Ahead of Robert Downey Jr.'s take on the sleuth, the Billy Wilder Theatre and the Paley Center plan to screen old favorites.

December 09, 2009
  • A TIMELESS PAIRING: Basil Rathbone, left, and Nigel Bruce, shown in 1944's "The Scarlet Claw," began their prolific stints as Sherlock Holmes and Watson in 1939.
A TIMELESS PAIRING: Basil Rathbone, left, and Nigel Bruce, shown in 1944's… (UCLA Film & Television Archive )

"Sherlock Holmes," the latest incarnation of Arthur Conan Doyle's analytical, coke-loving sleuth, opens Christmas Day, starring Robert Downey Jr. as the Baker Street detective and Jude Law as Watson, his cohort in crime-solving.

So it's elementary that the game is afoot to pay homage to previous cinematic Holmeses.

On Monday at the Billy Wilder Theatre in Westwood, the UCLA Film and Television Archive is screening 1944's "The Scarlet Claw" and "The Spider Woman," which star the most famous celluloid Holmes and Watson: Basil Rathbone and Nigel Bruce.

On Tuesday, Lionsgate is releasing the DVD of the 1979 thriller "Murder by Decree," with Christopher Plummer and James Mason as the sleuthing duo. From Dec. 18 through 31, the Paley Center for Media Studies in Beverly Hills is presenting "The Blue Carbuncle," a yuletide episode of the respected 1984-94 PBS' "Mystery!: Sherlock Holmes" series starring Jeremy Brett. Finally, Turner Classic Movies is celebrating Christmas with its "Holmes for the Holidays" programming, which features 17 Holmes mysteries, including 13 starring Rathbone and Bruce.

Rathbone and Bruce began their stint as Holmes and Watson in 1939 when 20th Century Fox produced two handsome thrillers, "The Hound of the Baskervilles" and "The Adventures of Sherlock Holmes."

Three years later, the series moved to Universal, where the studio took the sleuths out of the Victorian era and put them in the middle of World War II and the Nazis.
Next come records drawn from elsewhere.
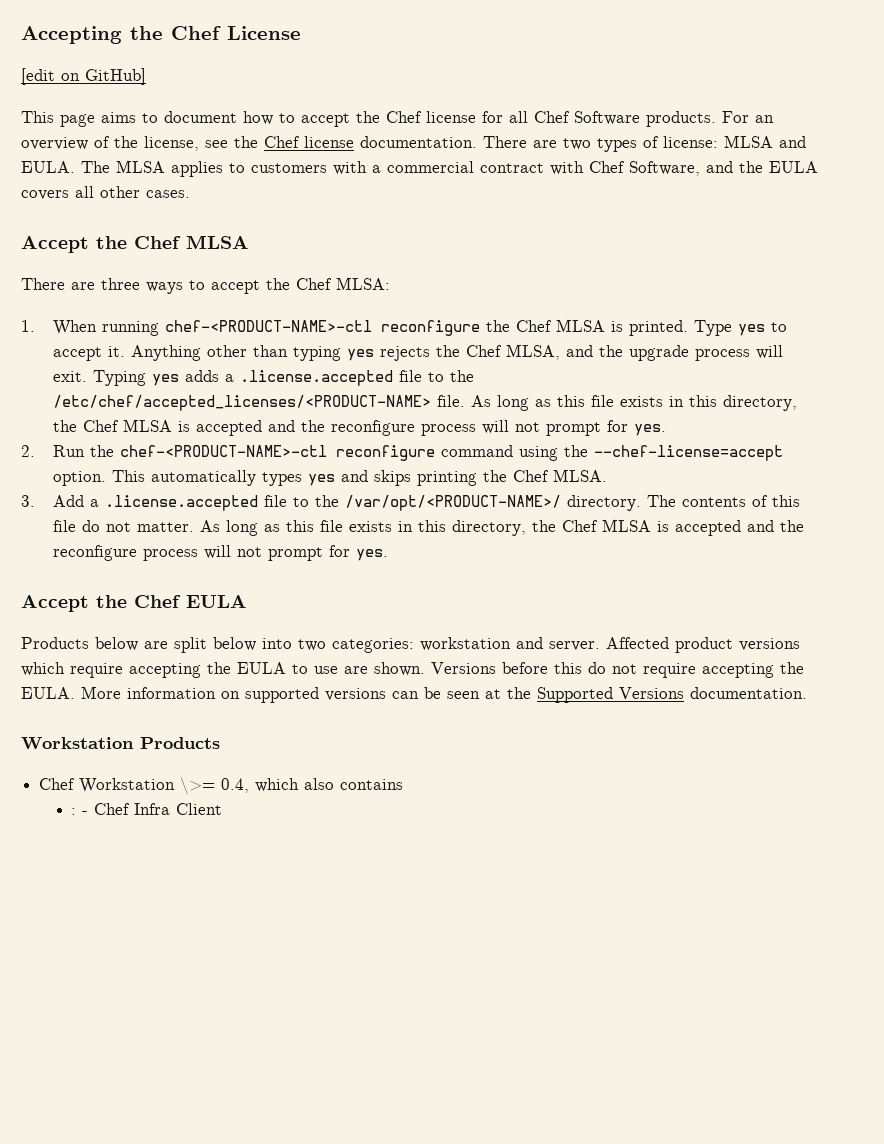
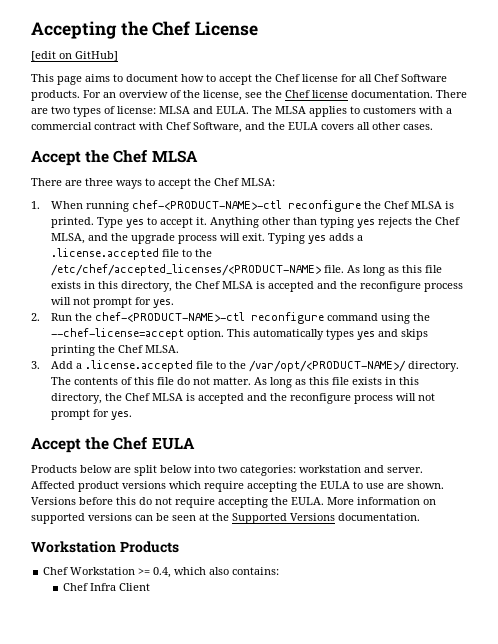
[180,777,216,795] \>= -> [138,568,151,575] >=
[340,779,404,790] [71,808,89,815] contains // : - -> [232,567,280,575] contains: //

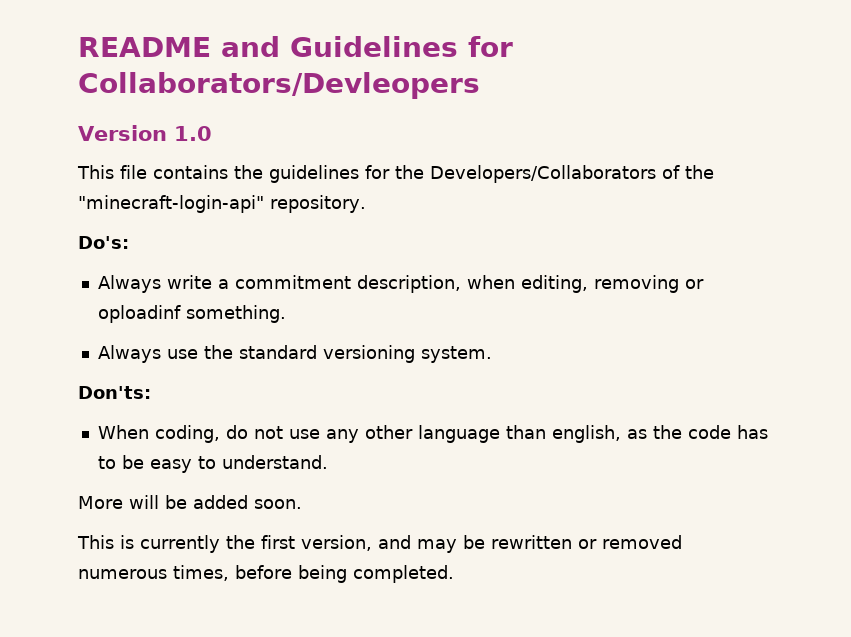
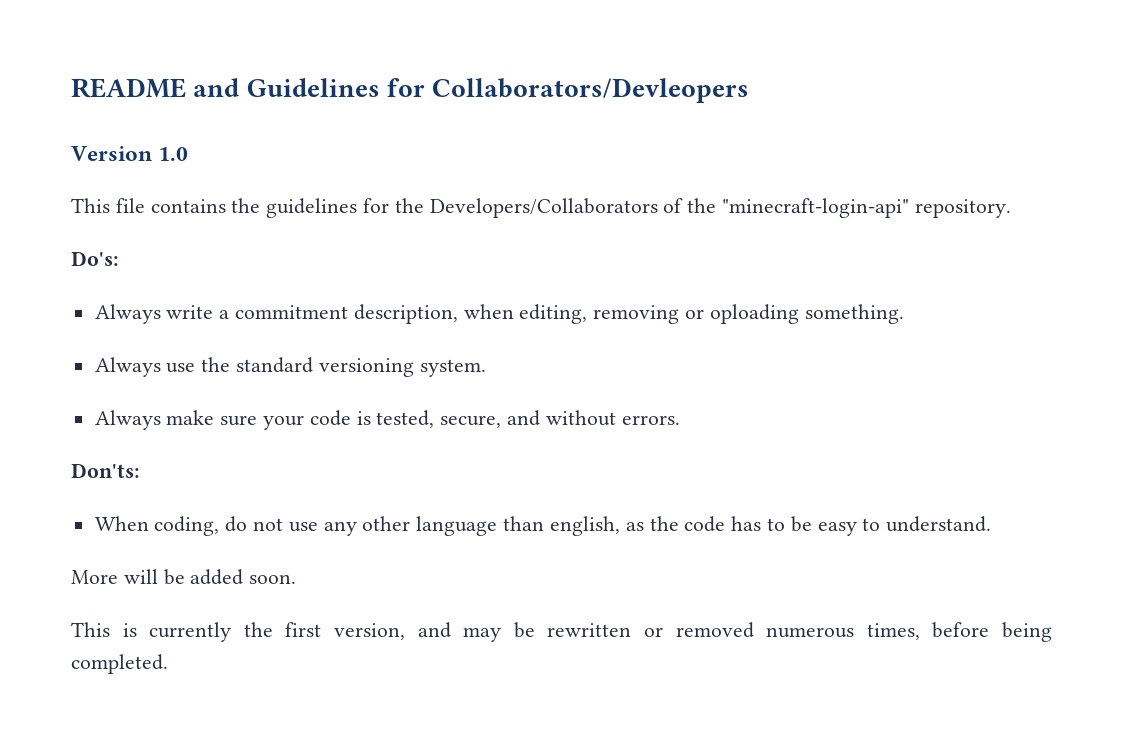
[97,305,181,323] oploadinf -> [709,304,799,324] oploading
(492, 354) none -> [94,410,680,430] // Always make sure your code is tested, secure, and without errors.

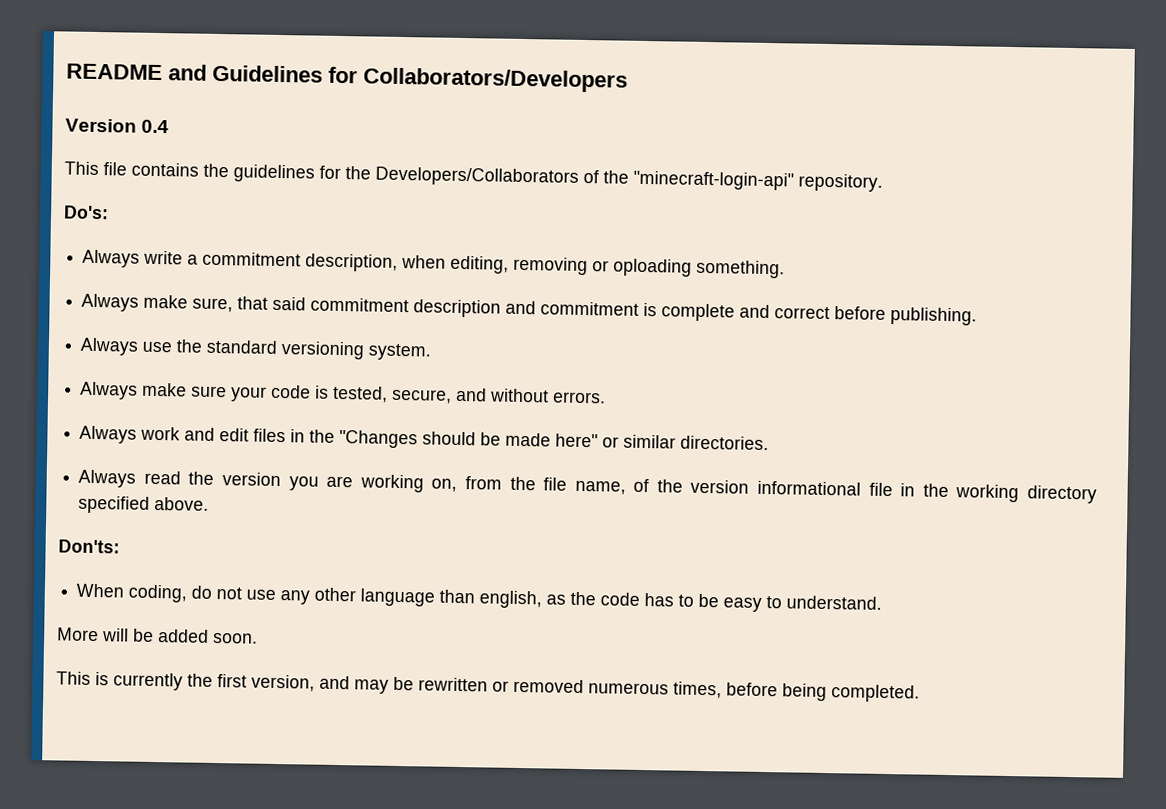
[432,78,750,103] Collaborators/Devleopers -> [363,67,628,93] Collaborators/Developers
[158,147,189,161] 1.0 -> [141,119,170,134] 0.4
(904, 314) none -> [81,293,978,326] // Always make sure, that said commitment description and commitment is complete and correct before publishing.
(680, 420) none -> [79,425,770,451] [78,469,1097,504] [78,495,210,514] // Always work and edit files in the "Changes should be made here" or similar directories. // Always read the version you are working on, from the file name, of the version informational file in the working directory specified above.

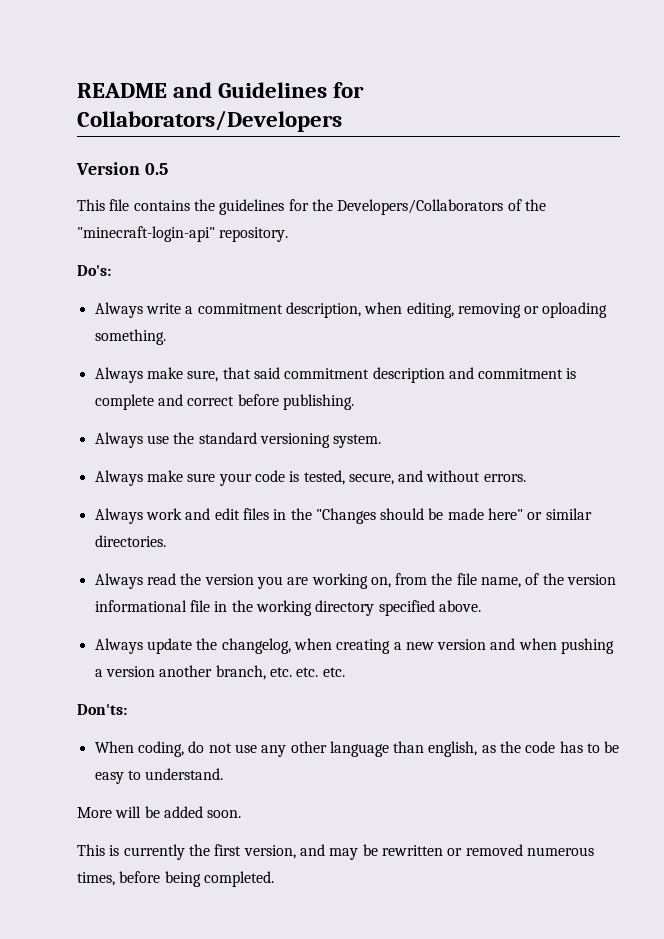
[141,119,170,134] 0.4 -> [144,163,168,175] 0.5
(210, 503) none -> [94,638,615,654] [94,665,345,680] // Always update the changelog, when creating a new version and when pushing a version another branch, etc. etc. etc.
Though Conan Doyle purists generally don't approve of these updated Holmes mysteries, they are still a lot of fun thanks to the chemistry between Rathbone and Bruce and the taut direction of Roy William Neill, who helmed the majority of these low-budget Universal productions.

"You have got to love Neill's lighting and his atmosphere in the films," says Jan-Christopher Horak, head of the UCLA archive. "They didn't spend a huge amount of time on them, but they look great."
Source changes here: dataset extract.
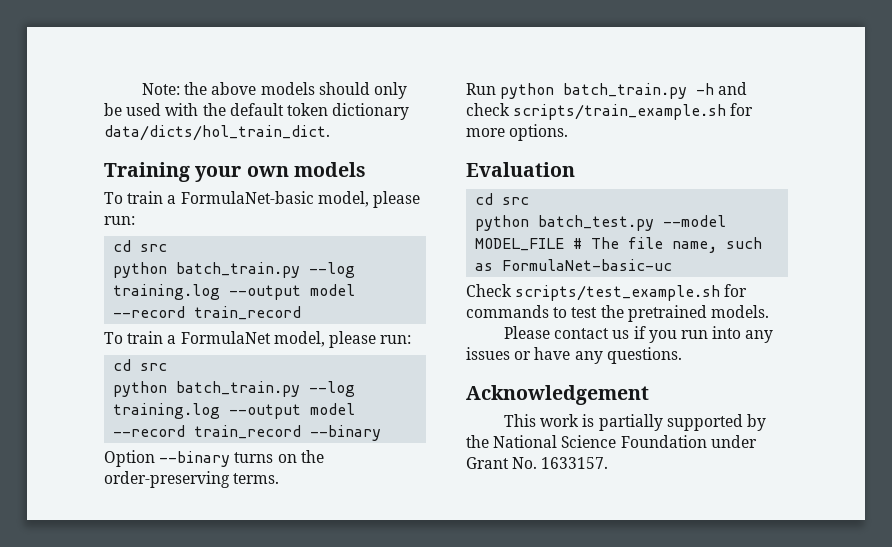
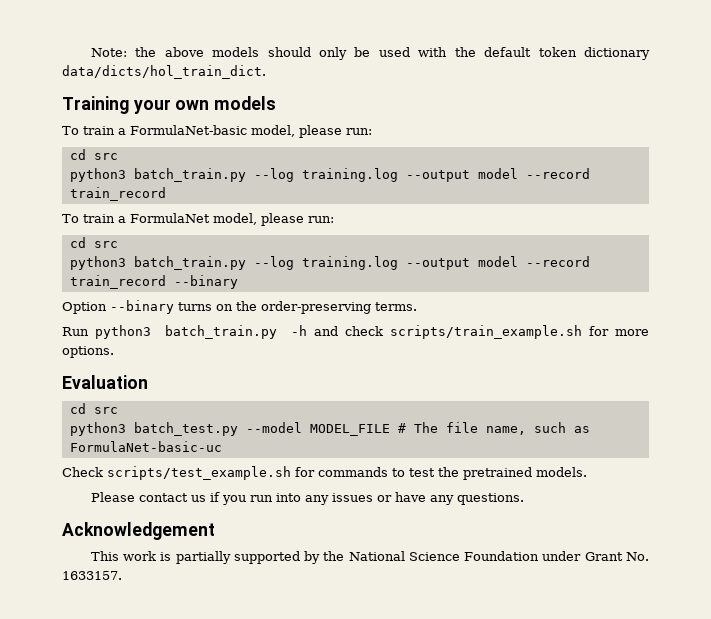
[113,262,168,278] python -> [69,168,126,182] python3
[113,381,168,397] python -> [69,256,126,270] python3
[500,83,555,99] python -> [95,325,151,339] python3
[475,215,530,231] python -> [69,422,126,436] python3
Baby-boomer Horak grew up watching these movies. "To me, Basil Rathbone is Sherlock Holmes," he says. "It was a real career-changing move for Rathbone. He had played mostly villains before that time, but he had the perfect personality to be this slightly acidic, always ironic, articulate, bon-mots-at-the-tip-of-his-tongue-while-he-was-sleuthing character."
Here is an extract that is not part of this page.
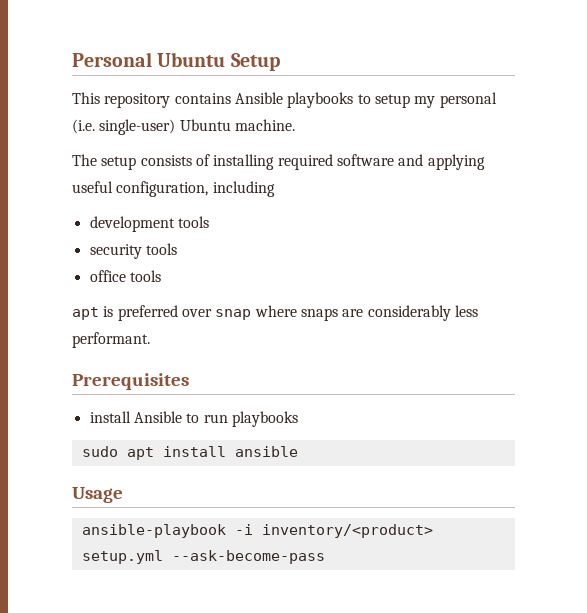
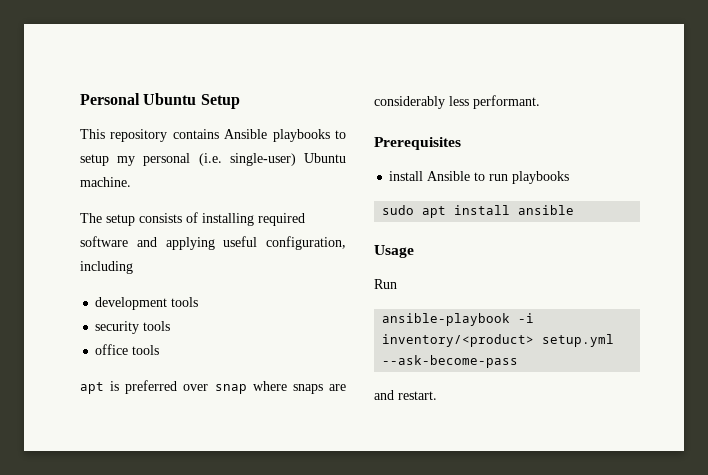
(123, 495) none -> [374,279,397,289] // Run
(325, 557) none -> [374,390,437,400] // and restart.

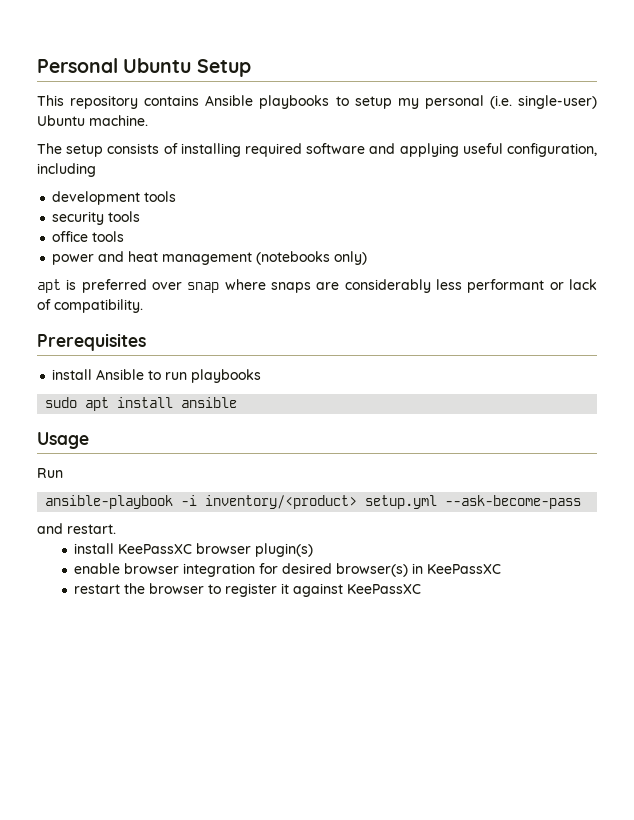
(160, 350) none -> [52,251,368,265] // power and heat management (notebooks only)
[473,95,540,109] performant. -> [467,279,597,293] [37,299,143,313] performant or lack of compatibility.
(437, 395) none -> [74,543,314,557] [74,563,502,577] [74,583,422,597] // install KeePassXC browser plugin(s) // enable browser integration for desired browser(s) in KeePassXC // restart the browser to register it against KeePassXC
"What is interesting is, at the time they were making these films, Rathbone and Bruce were also appearing in a radio series, and those were set in the original time period," says UCLA preservation officer Robert Gitt, who restored the Universal series.

"They came to an end in 1946," Gitt says. "Roy William Neill died around the same time the contracts for the radio show were over and Rathbone wanted to get away from it."

Rathbone had nothing on Ellie Norwood. "He was the actor who played Sherlock Holmes the most," Horak says of Norwood. "He made something like 30 Sherlock Holmes films in the 1920s in England. He started with a serial in 1921 and then was cranking out six or seven or eight films a year."

The German cinema also embraced Holmes. "Germans loved Conan Doyle and Sherlock," says Horak. "There was a whole run of German films back in the teens. They even made a couple during the Nazi period. The French [also] made a respectable number of Sherlock films."

Writer-director Nicholas Meyer ( "Star Trek II: The Wrath of Khan") is one Holmes purist who has rarely liked the cinematic versions. In the 1970s, he wrote three Holmes novels that were true to the Conan Doyle canon: "The West End Horror," "The Canary Trainer" and "The Seven-Per-Cent-Solution." Meyer adapted the latter for the 1976 film version starring Nicol Williamson as Holmes.

"I suppose I rather like Billy Wilder's 'The Private Life of Sherlock Holmes,' " Meyer says, referring to the 1970 romantic thriller starring Robert Stephens. "I think it's such an uncharacteristic film for a cynic like Wilder. I think it has this Viennese melancholy romanticism along with his wit."

But for the most part, Meyer says, "When Hollywood tackles Holmes, I think they paint with a very broad and rather insensitive brush. Watson is always portrayed as an idiot, and I never understand why a genius needs to hang out with a buffoon."

With his novels, Meyer says, "I was really sort of intent on putting the needle back in the groove of the record where I thought it was suppose to be. Watson is an average man. I didn't want to take them out of the time period. And I wasn't afraid of but rather intrigued by Holmes' drug addiction."

So what does he think of the film version of "Seven Per-Cent Solution"?

"I think it's a pretty good movie," Meyer says. "I am sort of troubled with my screenplay, which seems too wordy. It may be wordy, but at least they are smart words."